What are the most common clinical signs of a pet that has Food Allergies?
- Generalized Itchiness
- Chronic Skin or Ear Infections
- Chronic Vomiting or Diarrhea/Loose Stools
How do I know if my pet has a food allergy?
Unfortunately there is no simple test for food allergies. The “gold standard” for diagnosing them involves feeding a strictly home cooked diet for at least 8 weeks (up to 12 weeks). An alternative to home cooking for your pet is purchasing a novel protein diet. Ideally we recommend prescription novel protein diets because additional testing has been done on those diets to make sure there is no cross contamination during processing. >> NOTE: Many home cooked diets are not nutritionally balanced, so please consult a veterinarian before placing your pet on one. <<
My pet has always been on the same diet, how could my pet have a Food Allergy?

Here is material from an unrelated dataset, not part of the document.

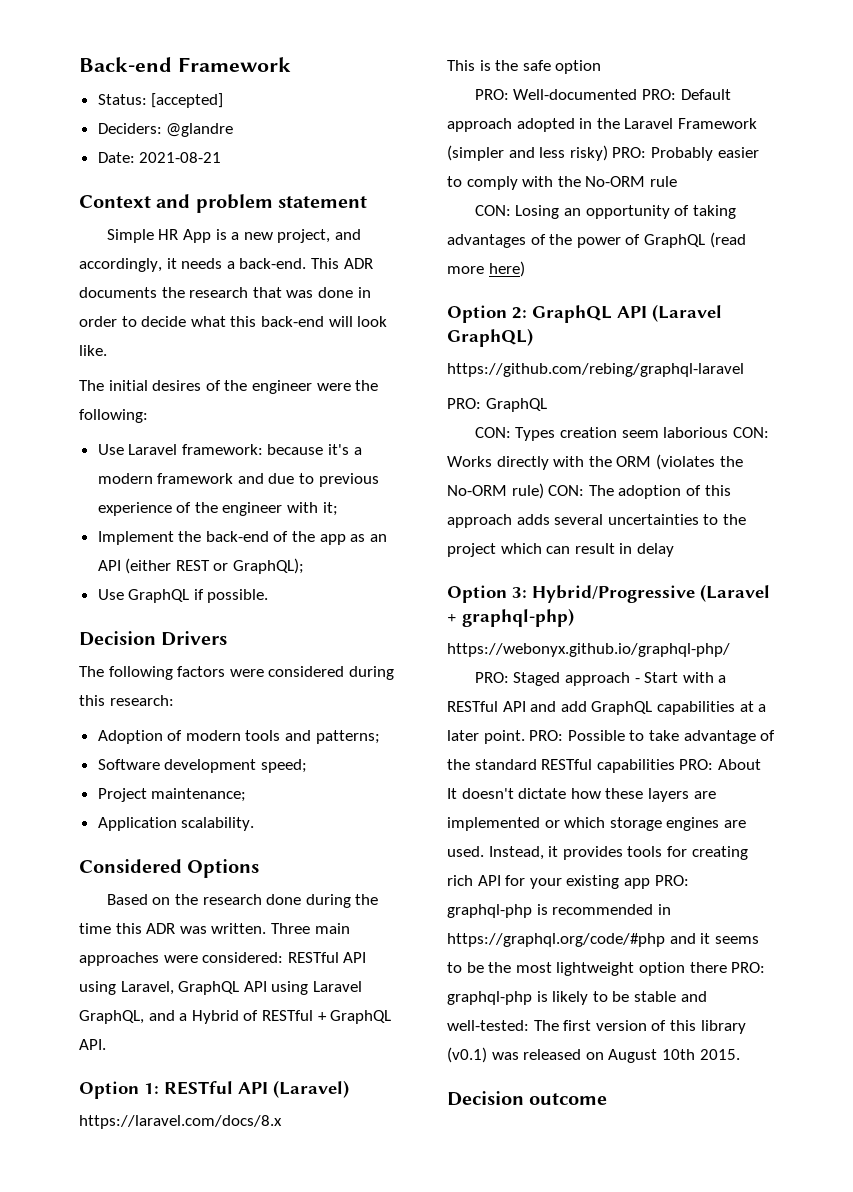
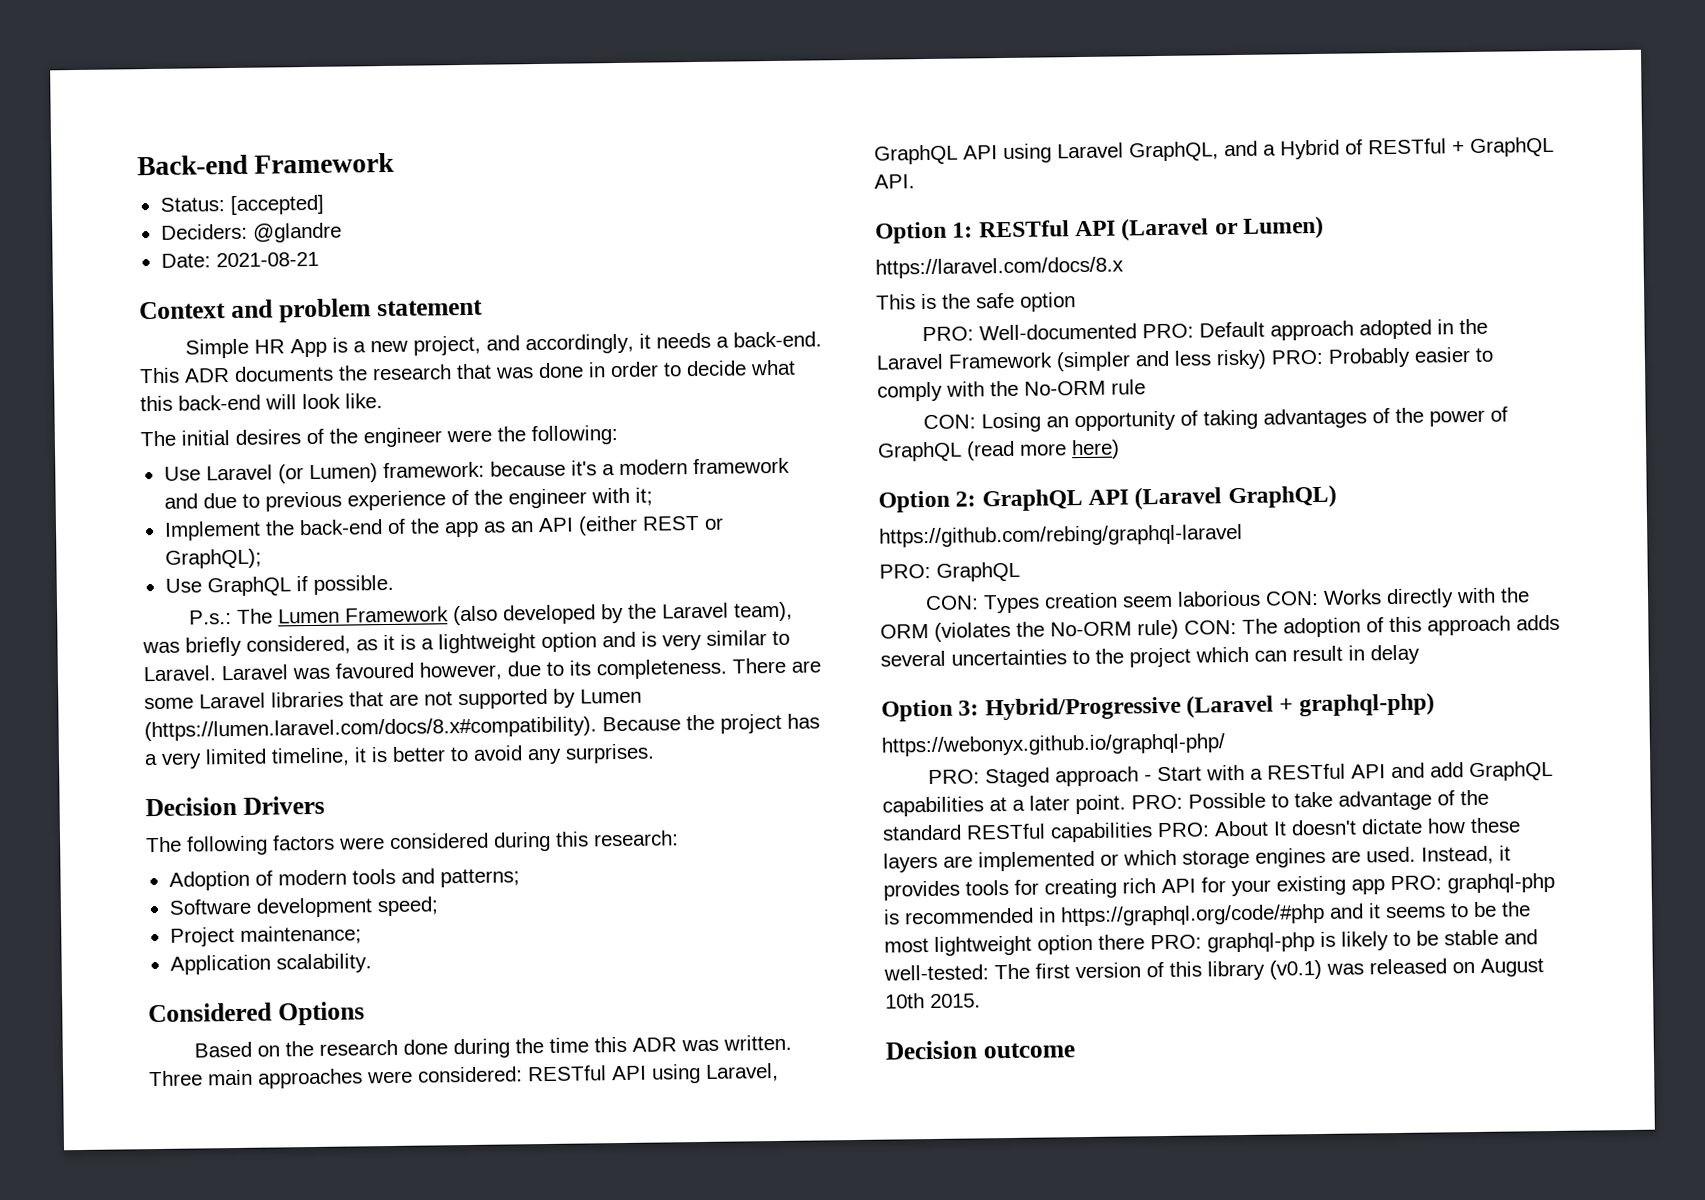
- Use Laravel framework: because it's a modern framework and due to previous experience of the engineer with it;
+ Use Laravel (or Lumen) framework: because it's a modern framework and due to previous experience of the engineer with it;
+ P.s.: The Lumen Framework (also developed by the Laravel team), was briefly considered, as it is a lightweight option and is very similar to Laravel. Laravel was favoured however, due to its completeness. There are some Laravel libraries that are not supported by Lumen (https://lumen.laravel.com/docs/8.x#compatibility). Because the project has a very limited timeline, it is better to avoid any surprises.
- Option 1: RESTful API (Laravel)
+ Option 1: RESTful API (Laravel or Lumen)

Food allergies take time to occur, you pet must be exposed to the offending ‘allergen’ for a period of time before clinical signs of a food allergy will become apparent.

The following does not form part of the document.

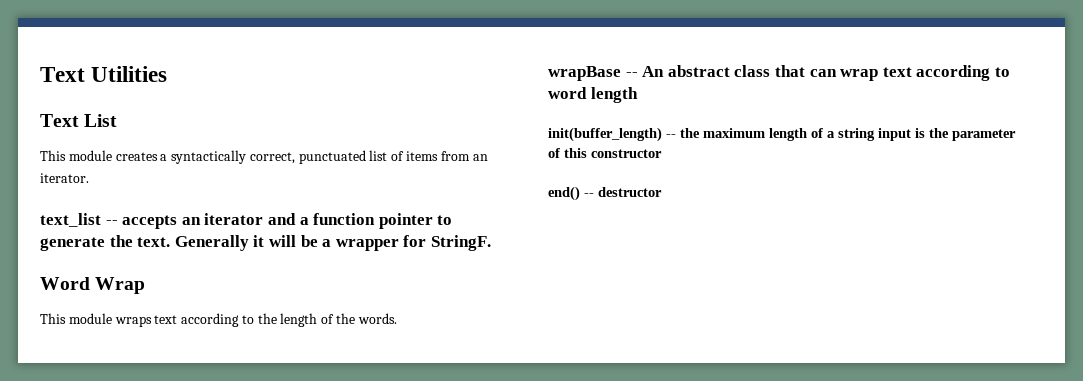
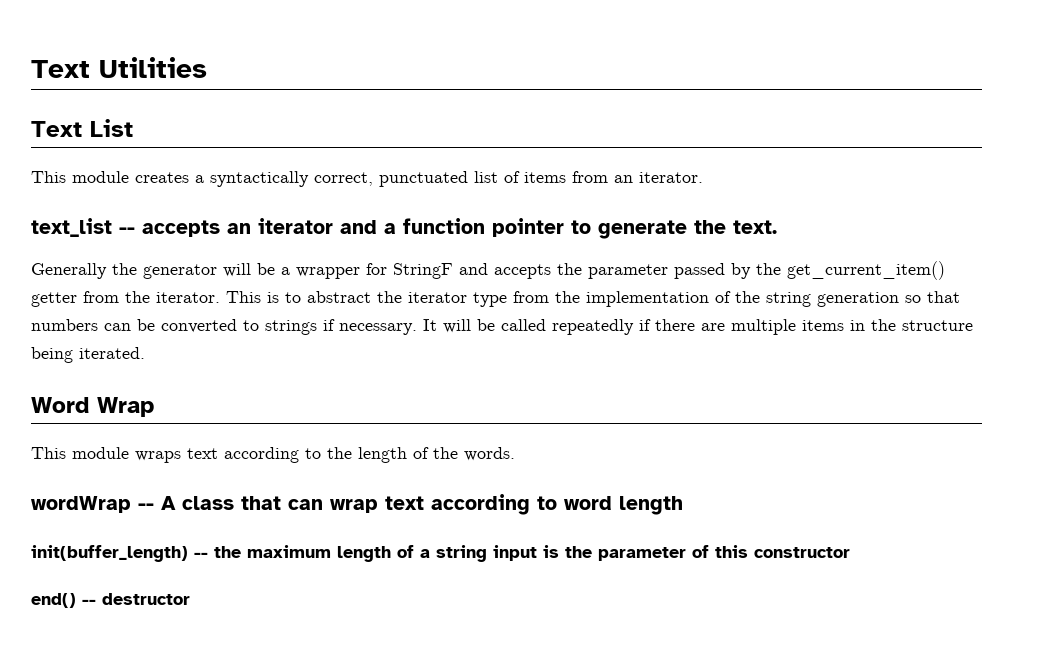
- text_list -- accepts an iterator and a function pointer to generate the text. Generally it will be a wrapper for StringF.
+ text_list -- accepts an iterator and a function pointer to generate the text.
+ Generally the generator will be a wrapper for StringF and accepts the parameter passed by the get_current_item() getter from the iterator. This is to abstract the iterator type from the implementation of the string generation so that numbers can be converted to strings if necessary. It will be called repeatedly if there are multiple items in the structure being iterated.
- wrapBase -- An abstract class that can wrap text according to word length
+ wordWrap -- A class that can wrap text according to word length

What diet should I switch my pet to if I suspect my pet has a food allergy?
We suggest you speak to your veterinarian about your pet’s current diet in detail before switching your pet’s diet. Usually when looking for a new diet for our patients we want to switch them to one that has an entirely different protein and carbohydrate source than the one they were previously on. For example if we have a patient on Chicken, Fish and Brown Rice, we will move them onto a diet of Venison and Sweet Potato. Switching a pet from Chicken to Turkey or Duck is not ideal, as the proteins are so similar that you can still sometimes see an allergic response.
Why is a prescription diet ideal for a food trial?

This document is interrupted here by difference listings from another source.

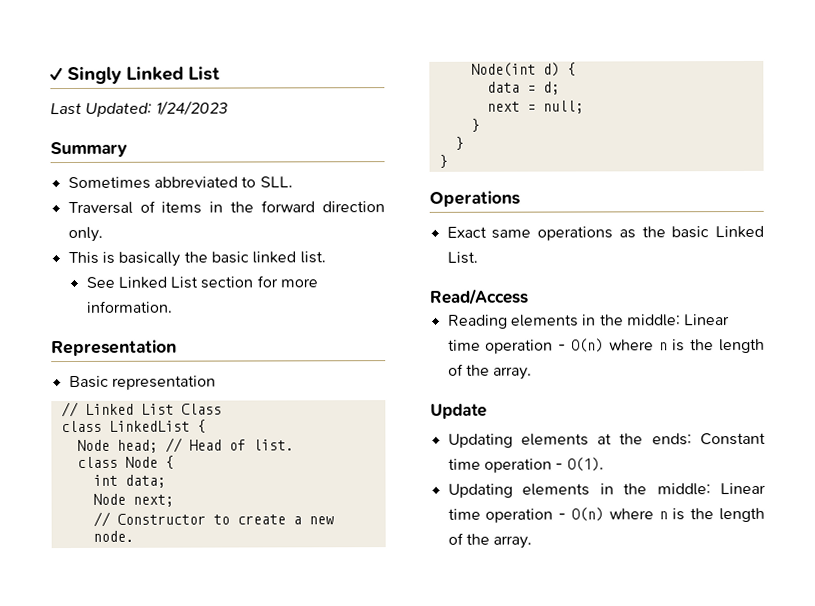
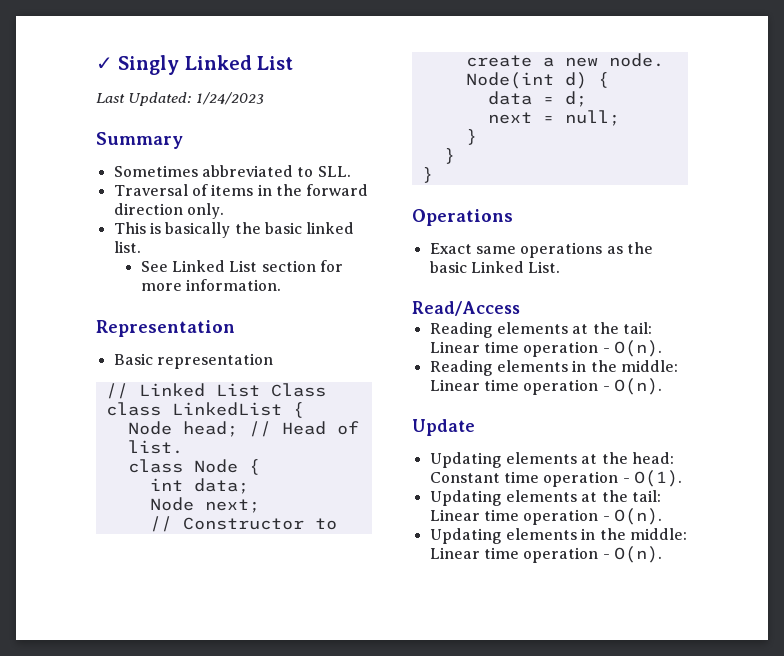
+ Reading elements at the tail: Linear time operation - O(n).
- Reading elements in the middle: Linear time operation - O(n) where n is the length of the array.
+ Reading elements in the middle: Linear time operation - O(n).
- Updating elements at the ends: Constant time operation - O(1).
+ Updating elements at the head: Constant time operation - O(1).
+ Updating elements at the tail: Linear time operation - O(n).
- Updating elements in the middle: Linear time operation - O(n) where n is the length of the array.
+ Updating elements in the middle: Linear time operation - O(n).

According a scientific study published in JVMA (Journal of American Veterinary Medical Association), “about 40 percent of dog and cat foods tested in a recent study (Food Control 2015; 50: 9-17), may have contained meats different from those listed on the product labels.” Another study done by Laura Allred, PhD using ELISA Testing, found that 10 of 21 diets tested had a species that were not declared on the label, or were missing a species declared on the label. Both of these studies are significant when looking at pets with Food Allergies. Having their allergen be present just 1% of the time in a food item can set off the allergies of some of these pets. Prescription diets such as Hill’s d/d, do additional testing via PCR/DNA Electrophoresis to make sure ingredients are actually correct before making the food, and they use separate processing equipment for each of their diets, limiting cross contamination. Most over-the-counter diet lines are produced using the same machinery, making cross contamination between protein sources more likely. Most over-the-counter diets also do not do additional DNA testing on ingredients received from suppliers for example, to make sure they actually received “venison” instead of “beef”. It is done solely on visual and manual inspection of the meats – which can make it more likely for mistakes to occur.
How do I know what protein sources my pet is currently on?
You must read the entire ingredient list on the back of your pet’s food. Also include any treats or human foods your pets receives.
What is allowed and not allowed during a food trial?
This must be observed by all people in contact with the pet. The only food the pet can receive is the therapeutic diet for the full 8 week period.